Era una afrenta antigua y dolorosa, en aquel momento más que nunca. Aquél era el punto débil de su señor. Porque, aunque Rocadragón era antiguo y fuerte, sólo contaba con la alianza de unos cuantos señores menores, cuyas fortalezas en islas pedregosas no tenían suficiente población para crear el ejército que Stannis necesitaba. Ni siquiera los mercenarios que había traído de la otra orilla del mar Angosto, de las Ciudades Libres de Myr y Lys, bastaban para que el ejército acampado al otro lado de los muros fuera suficiente para acabar con el poder de la Casa Lannister.

—Robert cometió una injusticia con vos —dijo el maestre Cressen con cautela—, pero tenía buenas razones. Rocadragón perteneció durante mucho tiempo a la Casa Targaryen.

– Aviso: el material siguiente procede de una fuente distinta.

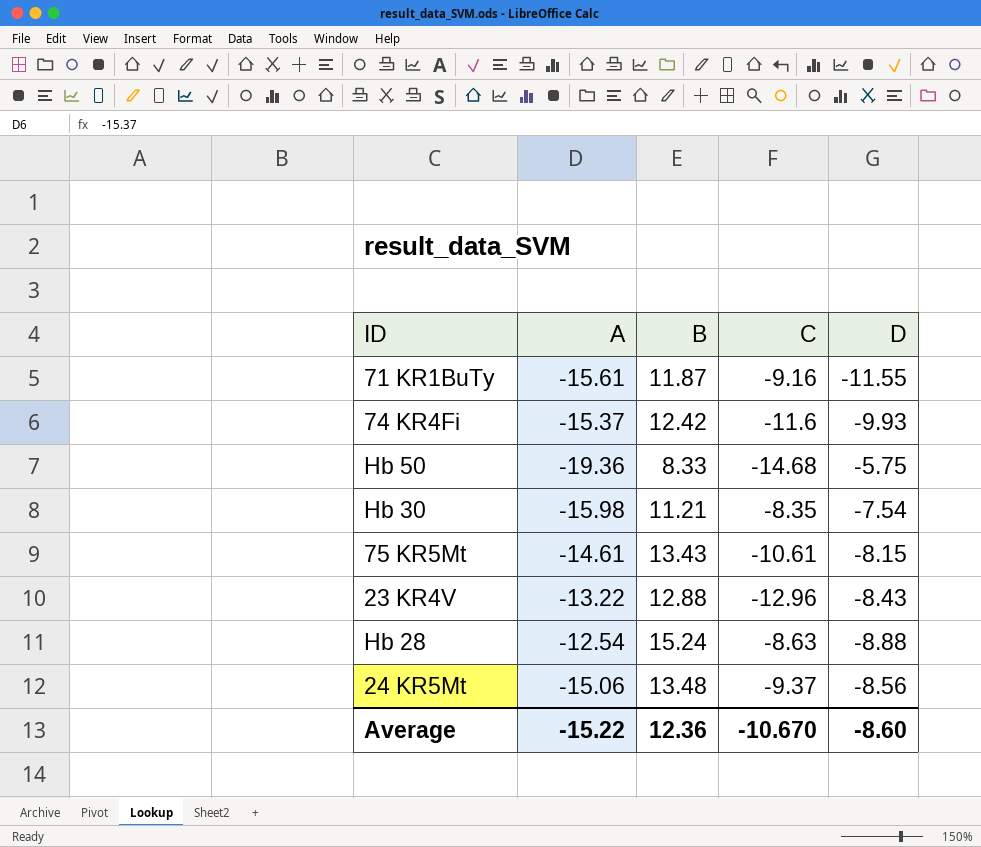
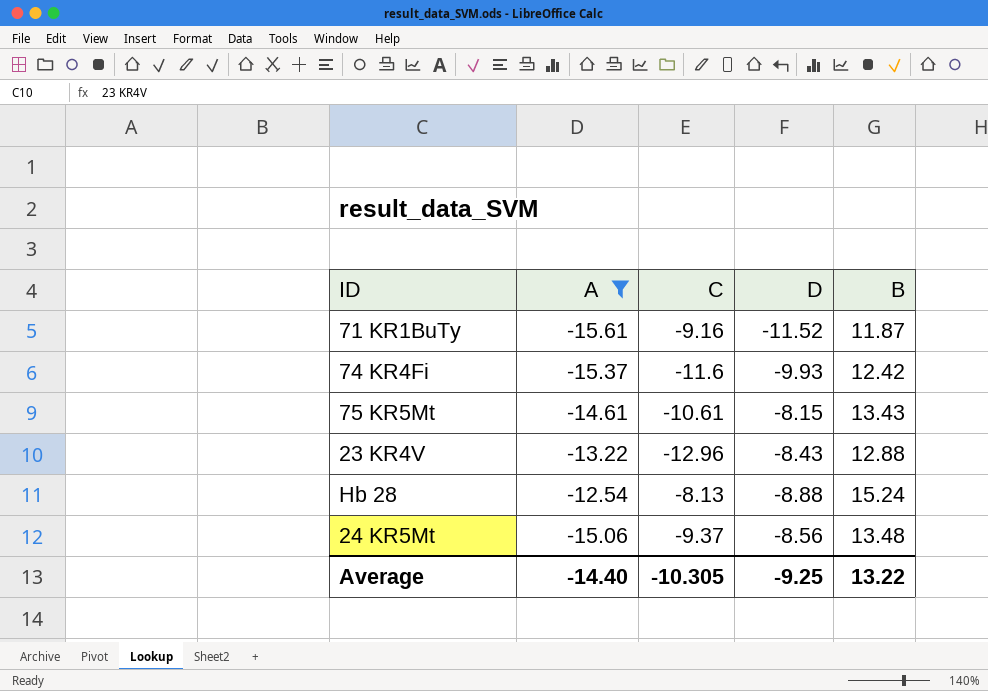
filter: none -> A >= -15.61
column B | position: 3 -> 5
71 KR1BuTy | D: -11.55 -> -11.52
Hb 28 | C: -8.63 -> -8.13
Average | A: -15.22 -> -14.40
Average | C: -10.670 -> -10.305
Average | D: -8.60 -> -9.25
Average | B: 12.36 -> 13.22

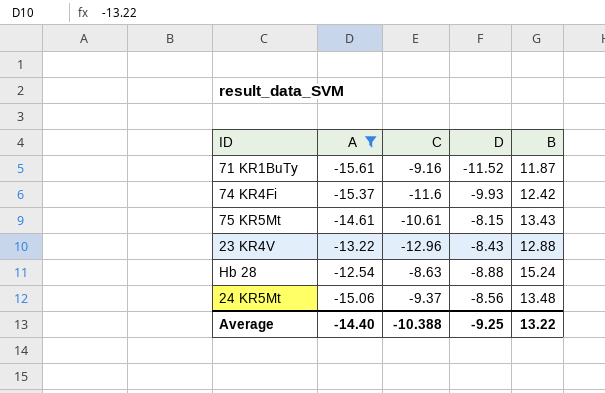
Hb 28 | C: -8.13 -> -8.63
Average | C: -10.305 -> -10.388

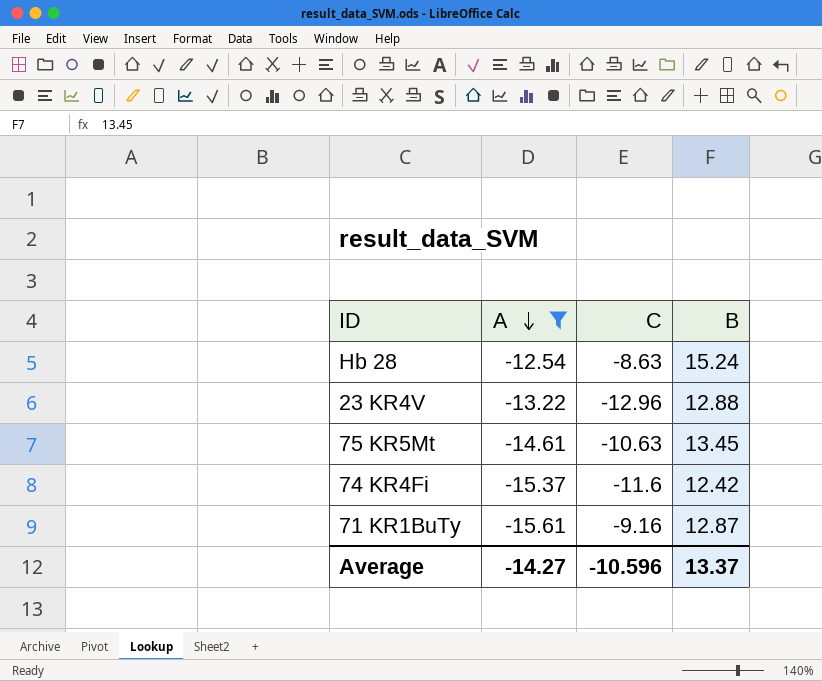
row order: none -> A descending
column D | position: 4 -> none
row 24 KR5Mt: -15.06 | -9.37 | -8.56 | 13.48 -> none
75 KR5Mt | C: -10.61 -> -10.63
75 KR5Mt | B: 13.43 -> 13.45
71 KR1BuTy | B: 11.87 -> 12.87
Average | A: -14.40 -> -14.27
Average | C: -10.388 -> -10.596
Average | B: 13.22 -> 13.37

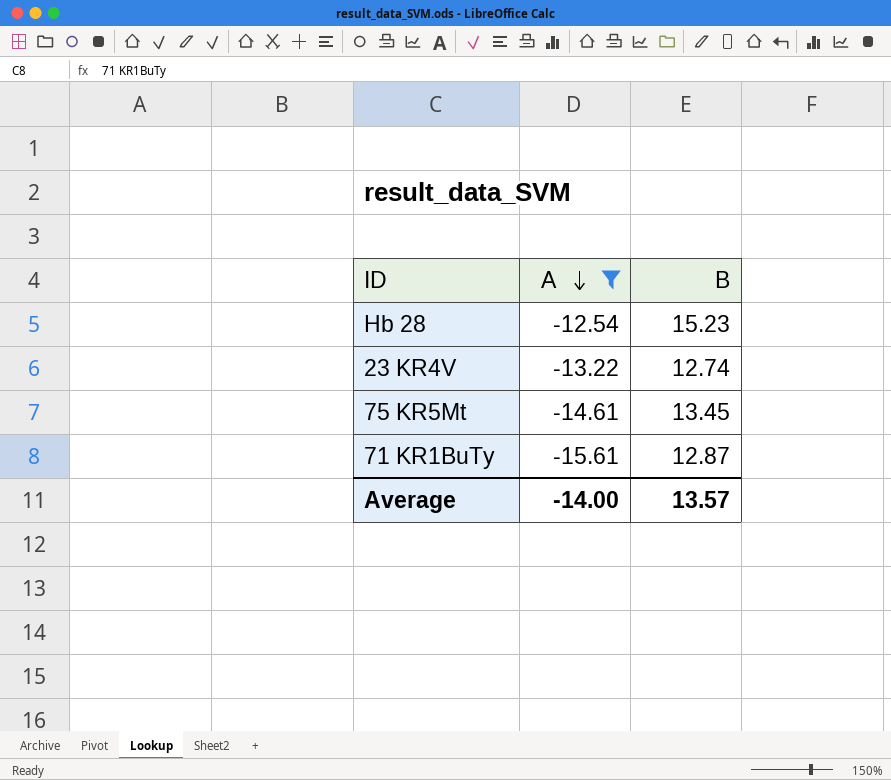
column C | position: 3 -> none
row 74 KR4Fi: -15.37 | -11.6 | 12.42 -> none
Hb 28 | B: 15.24 -> 15.23
23 KR4V | B: 12.88 -> 12.74
Average | A: -14.27 -> -14.00
Average | B: 13.37 -> 13.57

Le hacía falta un hombre fuerte que gobernara aquí, y Renly no era más que un niño.

—Sigue siendo un niño. —La furia de Stannis resonaba en la estancia vacía—. Un niño ladrón que quiere robarme la corona. ¿Qué ha hecho Renly en su vida para ganarse un trono? Se sienta en el Consejo y bromea con Meñique, y en los torneos luce una armadura espléndida y deja que cualquiera más fuerte lo derribe del caballo. A eso se reduce mi hermano Renly, que se cree digno de ser rey. ¿Por qué los dioses me castigaron con estos hermanos?

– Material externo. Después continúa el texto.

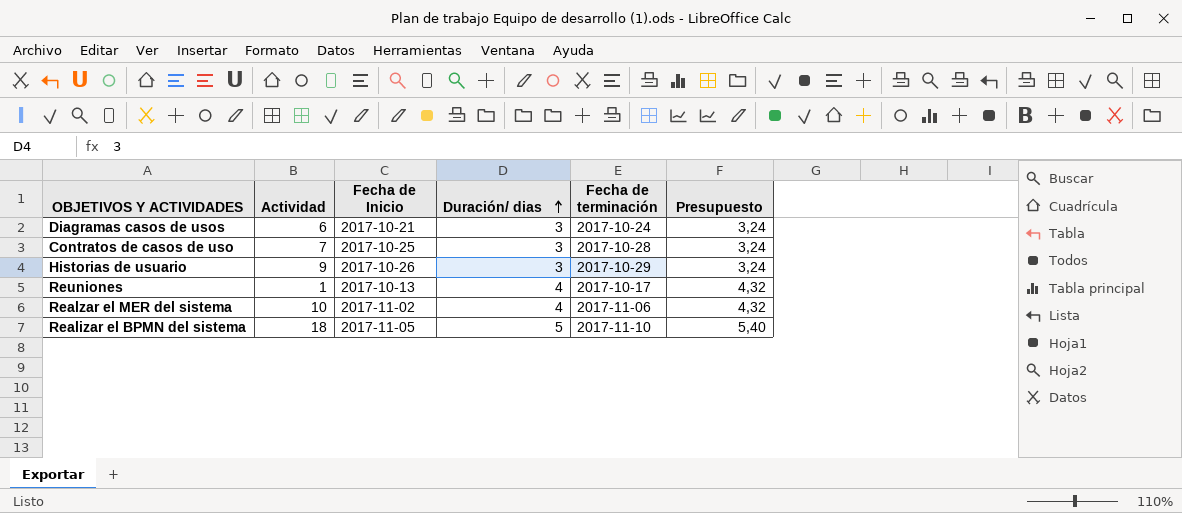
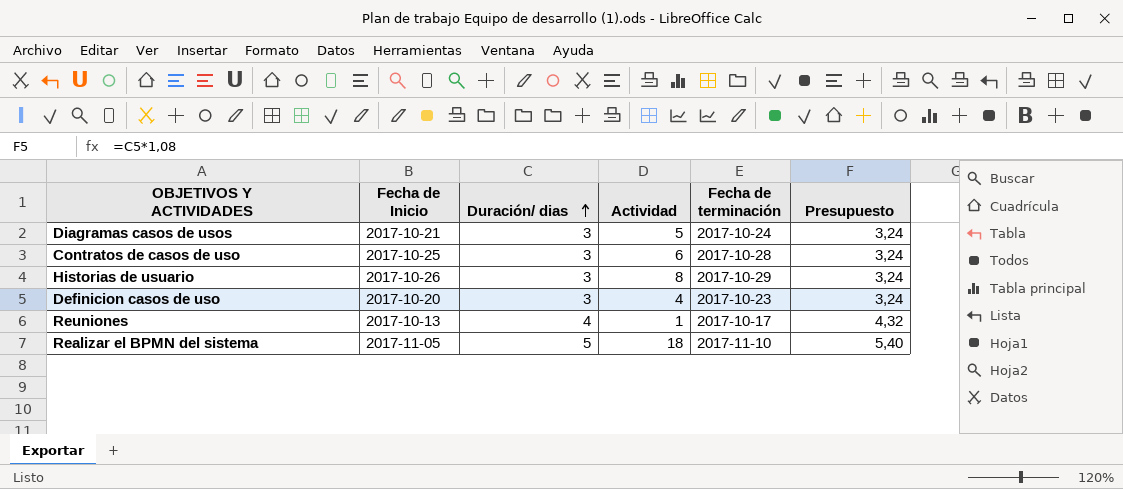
column Actividad | position: 2 -> 4
row Realzar el MER del sistema: 10 | 2017-11-02 | 4 | 2017-11-06 | 4,32 -> none
Diagramas casos de usos | Actividad: 6 -> 5
Contratos de casos de uso | Actividad: 7 -> 6
Historias de usuario | Actividad: 9 -> 8
row Definicion casos de uso: none -> 2017-10-20 | 3 | 4 | 2017-10-23 | 3,24

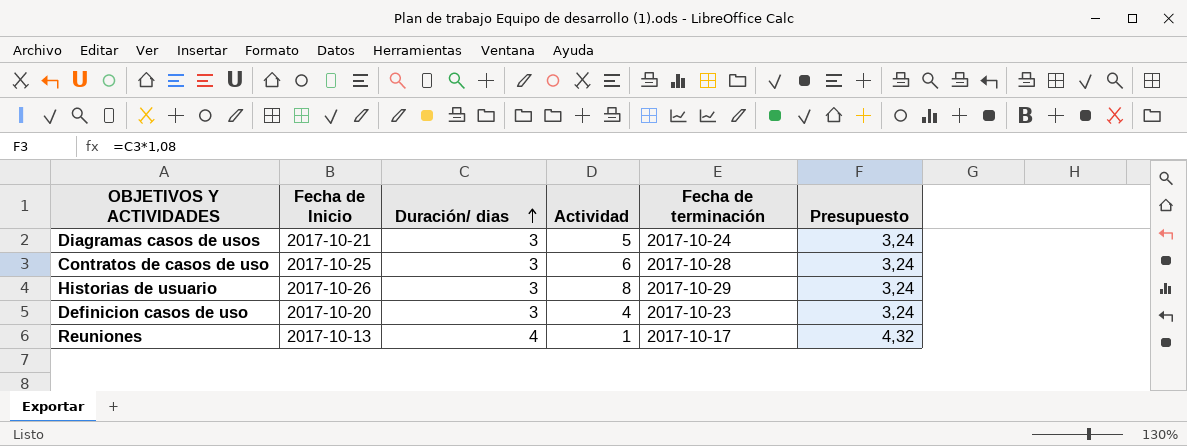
row Realizar el BPMN del sistema: 2017-11-05 | 5 | 18 | 2017-11-10 | 5,40 -> none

—No puedo explicar los motivos de los dioses.

—Últimamente no podéis explicar muchas cosas. ¿Quién es el maestre de Renly? Debería hacerlo llamar, quizá sus consejos me fueran más útiles que los vuestros. ¿Qué creéis que le dijo ese maestre a mi hermano cuando decidió robarme mi corona? ¿Qué consejo habrá ofrecido vuestro colega a ese traidor?

—Me extrañaría mucho que Lord Renly hubiera pedido consejo a nadie, Alteza.

El menor de los tres hijos de Lord Steffon se había convertido en un hombre osado, pero incauto, que actuaba por impulso, sin planes previos. En eso, como en tantas otras cosas, Renly se parecía a su hermano Robert y era muy diferente de Stannis.

—Alteza —repitió Stannis con amargura—. Os burláis de mí dándome trato de rey, pero ¿de qué soy rey? Rocadragón y unas cuantas piedras en el mar Angosto, ése es mi reino. —Bajó de la plataforma de la silla y se quedó junto a la mesa. Su sombra se proyectaba sobre la desembocadura del río Aguasnegras y sobre el bosque pintado donde se encontraba Desembarco del Rey. Aquél era el reino que exigía, lo tenía al alcance de la mano, y sin embargo estaba tan lejos…—. Esta noche voy a cenar con mis señores vasallos, con los pocos que tengo. Celtigar, Velaryon, Bar Emmon y los demás. Un grupo patético, la verdad sea dicha, pero son lo único que me han dejado mis hermanos. Ese pirata lyseno de Salladhor Saan vendrá con la última lista de todo lo que le debo, y Morosh de Myr me recomendará precaución por culpa de las mareas y los temporales de otoño; mientras que Lord Sunglass, siempre tan pío, no dejará de hablar de la voluntad de los Siete. Celtigar me preguntará qué señores de la tormenta se van a unir a nosotros. Velaryon amenazará con retirar sus fuerzas a menos que ataquemos pronto. ¿Qué les voy a decir? ¿Qué debo hacer?